Personally, I always ask myself, why do these people do those mistakes; Even when we notify them about it. I came to the conclusion that data literacy (or should I say Illiteracy) is the only reason why those people do the mistakes very frequently.
We (DA/DS) care about data consistency from one dataset to another because we are trying to automate the tasks. However, on the opposite side, the people filling the data are just trying to fill it in for a reader (a human). They do not really care about your python script or function that is supposed to consume the dataset. Therefore, sorry to say, but enjoy your forever suffering. UNLESS you start working with datasets coming from Google analytics, clean and tidy! (A DREAM).

Can we improve at least?

In my opinion, yes! Preparing template with built in values that can autofill is one scenario, but it is far from perfect and too limited. However, a general template to ensure that the columns are always going to be in the same place and with the same names is a HUGE milestone. At least, now, I can automate the reading part of the file, and create a function that will detect all the unmapped values. A small correction of the mapping dictionary from time to time won't be hectic. 
So in general, there is hope. But this hope comes with some negotiations and the understanding of the problems from both sides. A small product owner, cannot convince a huge retailer to fix his datasets, however, if the small product owner convinces the huge retailer that a better dataset means better and faster analysis to improve sales, that would be a WIN-WIN for both sides.

My Stories... So far

For F**** Sake!!!

Spaces, apostrophes, commas...

Spacing when writing a number, 97000 vs 97 000, or even worse commas (97,000,000) and apostrophes (97'000'000).
WHY DO PEOPLE DO THAT!
One of my biggest frustrations was the spacing between the numbers. For some reason, it was not a normal space " " which is easy to deal with in python. It was some weird "u\0ax" thing... I had no idea what the hell was happening, even StackOverflow was confused. I ended up fixing it after a few hours of going crazy. Dealing with one problem in one column is a thing. Dealing with 3-4 problems is another.

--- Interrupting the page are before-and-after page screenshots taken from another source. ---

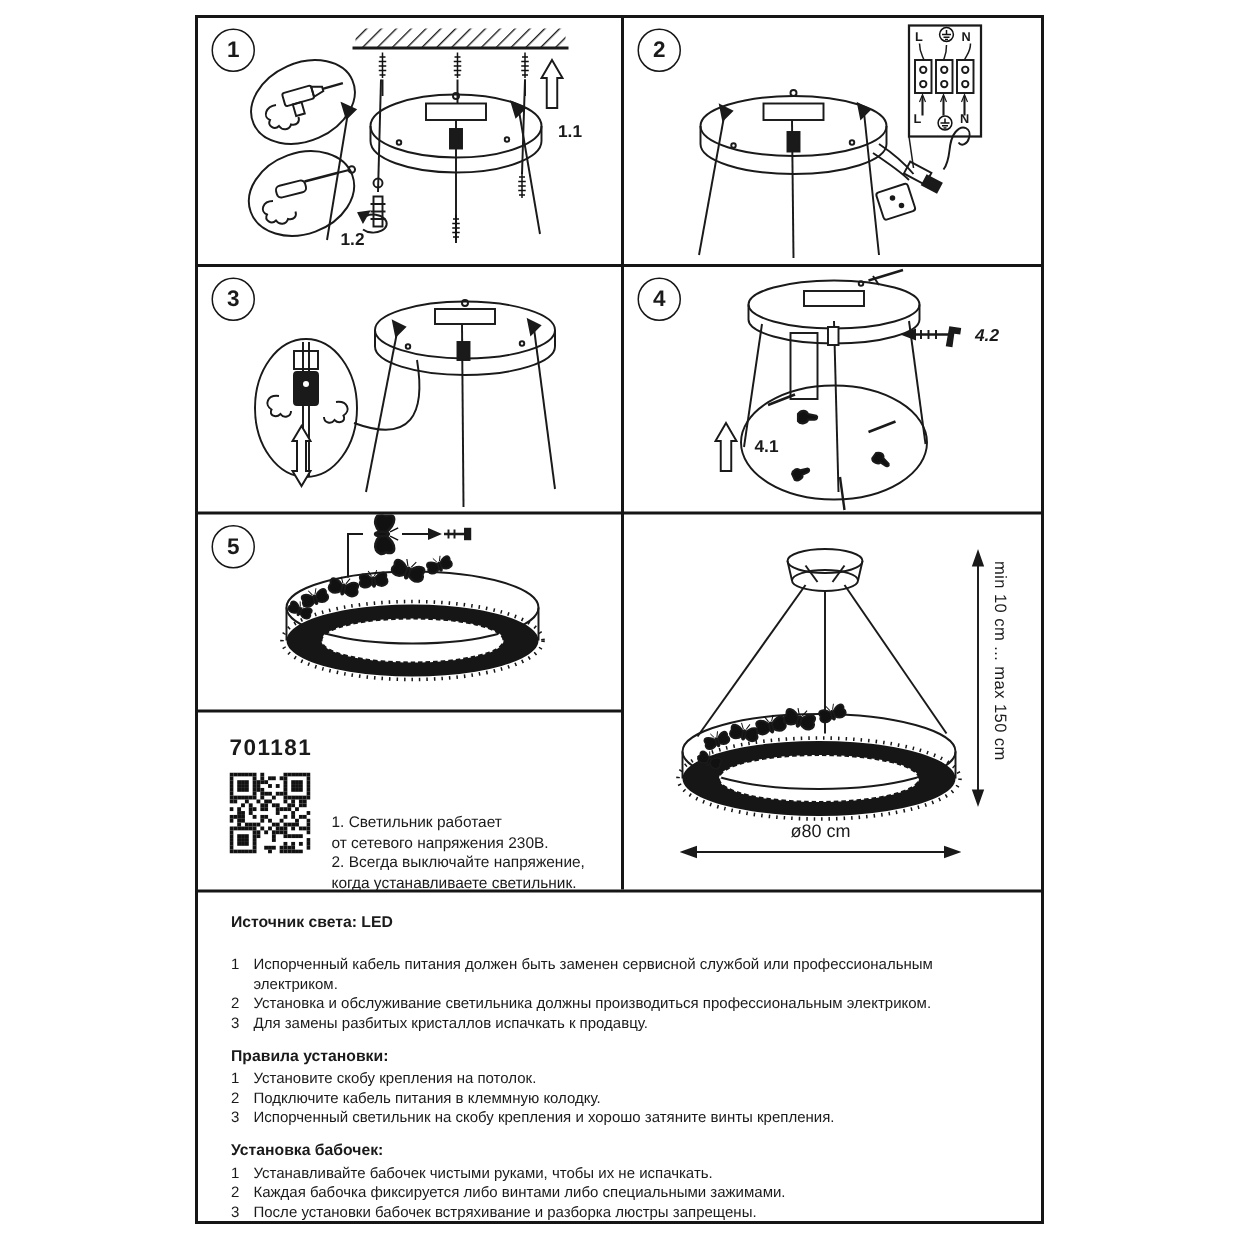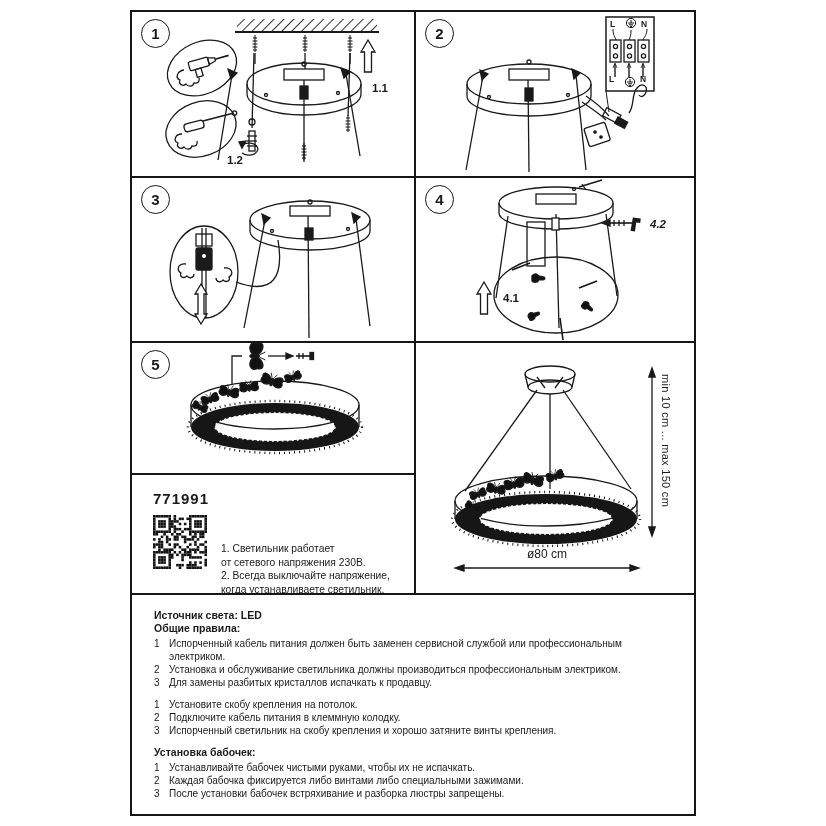"771991" div { text: 771991 -> 701181 }
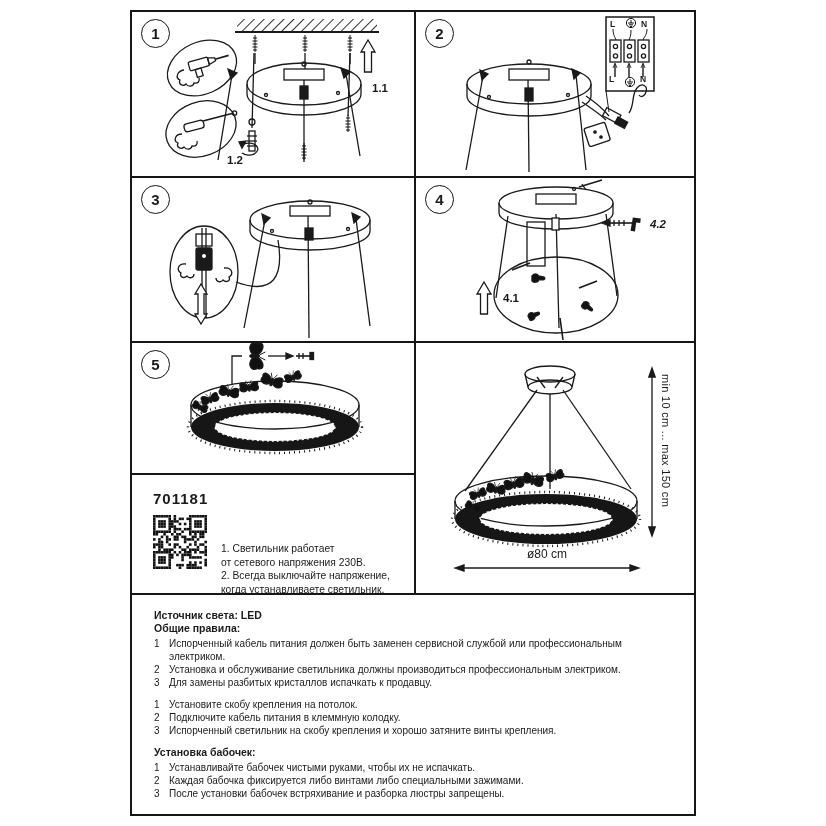"Источник света: LED" #info .src { margin-bottom: none -> 15px }
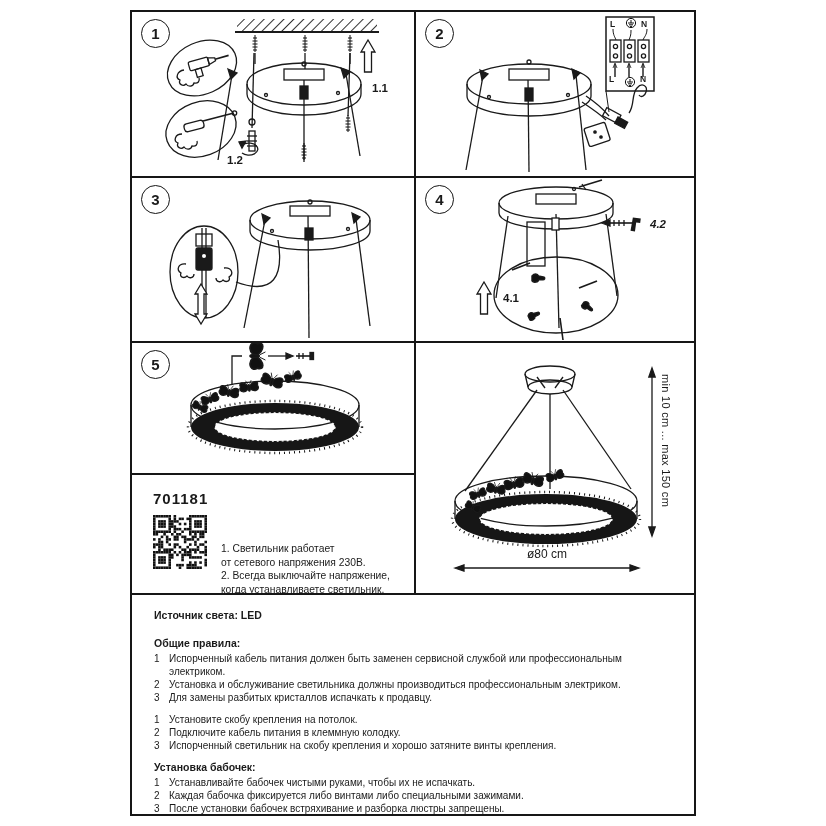"Общие правила:" h4 { html: <h4>Общие правила:</h4> -> none }
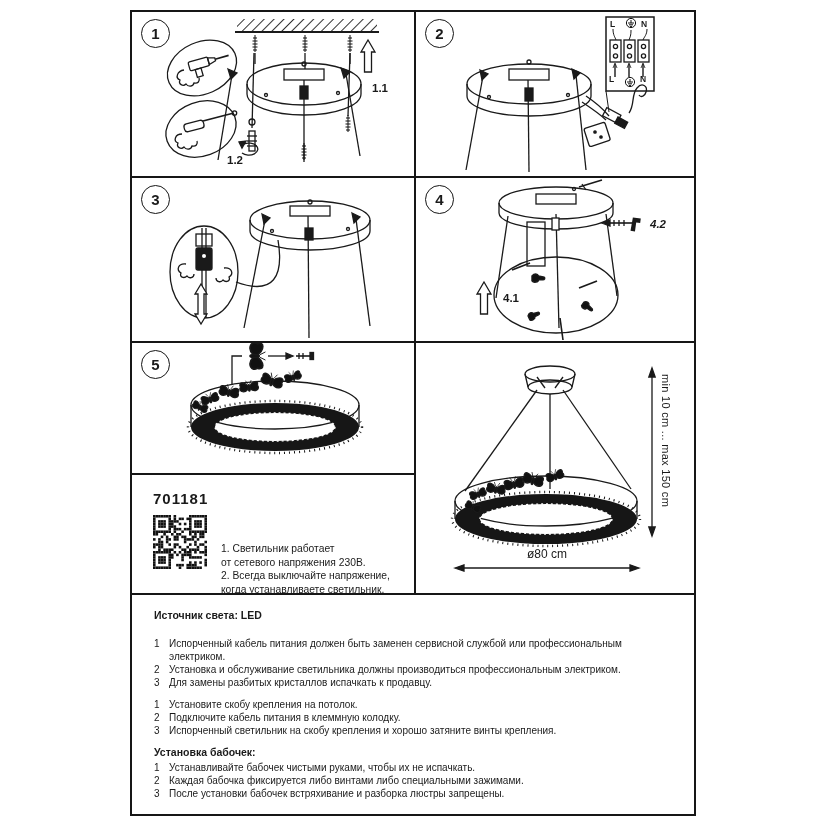"Правила установки:" h4 { html: none -> <h4>Правила установки:</h4> }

What about mixing stuff altogether!

The best prize goes to the dataset that should contain numbers only, but for some reason it contains letters, characters and many others... Now I am not gonna lie, this isn't a big deal, it is fixable, however, it gives a skeptical feeling. Are my values correct now? Did I remove a comma by mistake due to my regex? Did I convert some values to NaN...

We ain't done yet...

If you think I shared with you my worst experiences... Not yet reader, not yet...
"Unnamed_level_0", "Unnamed_level_1", "Unnamed_level_1", "Unnamed_level_2"... Those are the nightmares. Multicolumn indexes are the worst by far. Especially when they are mostly empty or they are unnecessary. Now thankfully, StackOverFlow has an easy solution to reduce all these 'Unnamed' into empty cells or even combining them into one title. 
Additional weirdness are the column names containing unseen spaces. Those can cause mind F*s especially if you're trying to select a column using 'loc' in pandas.


End of the rant!

I am still at the beginning of my career. What I have seen so far is frustrating but manageable. Most of those things were fixed in less than 6 hours (LOL). I keep telling myself that the best is yet to come. I would love to receive from the readers, their own experiences and how they dealt with it.